Among the largest policy proposals he highlighted were a $1.0 billion four‑year set of expenditures for the state’s self‑insurance liability account to cover anticipated tort exposure late in the biennium and ongoing amounts to continue long‑term services for some people whose coverage changed under House actions. The briefing also identified assumed revenue bills that underlie the proposal and several transfers: a $750 million draw from the budget stabilization account, a $395 million diversion of certain capital gains distributions to the operating budget and a $375 million transfer from the Public Works Assistance account to the general fund.

Kettle flagged the four‑year near‑general‑fund outlook, which shows the chair’s proposal ending FY29 with roughly $1.0 billion and total reserves of about $3.0 billion (roughly 7.1 percent).
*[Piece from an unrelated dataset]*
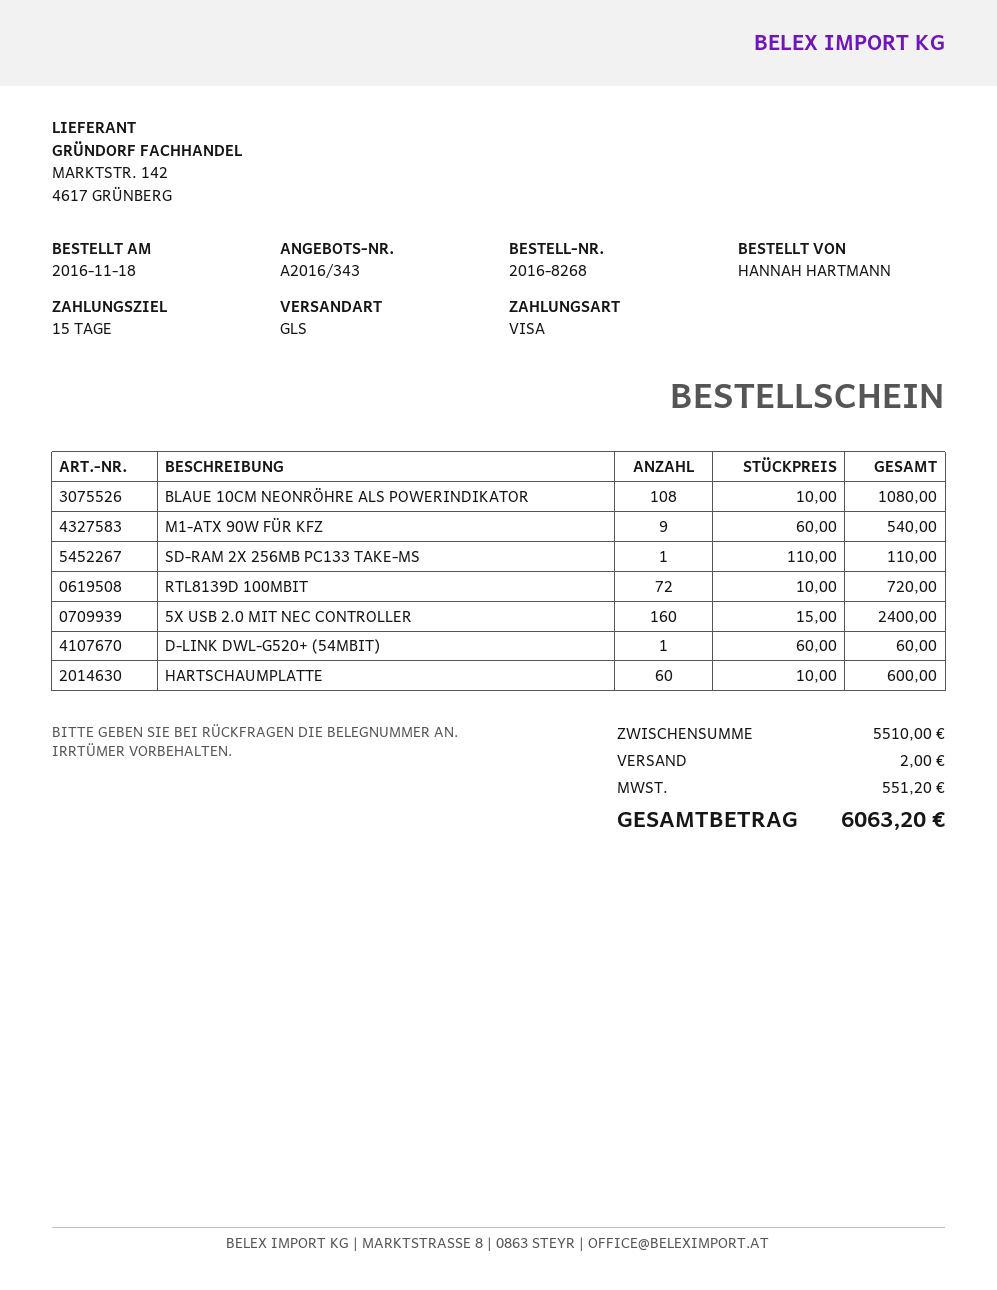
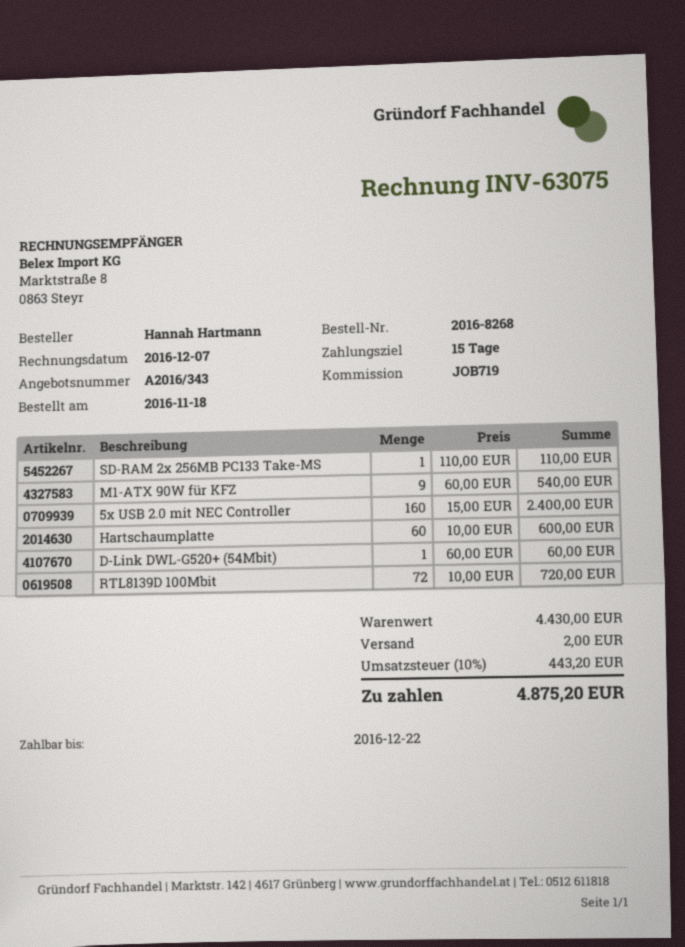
BLAUE 10CM NEONRÖHRE ALS POWERINDIKATOR: 108 x 10.00 = 1080.00 -> none
subtotal: 5510.00 -> 4430.00
tax: 551.20 -> 443.20
total: 6063.20 -> 4875.20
He directed committee members to detailed agency recommendation summaries on the electronic bill book and fiscal.wa.gov for line‑level questions.

After the briefing the committee took one technical question and then began an extended public hearing with 180 people signed in to testify, starting with K‑12 education and moving through higher education, early learning, behavioral health, human services and natural resources. The committee closed the hearing with a reminder that amendment requests to Ways and Means staff are due by noon the following day and that the budget was scheduled for committee action Wednesday evening.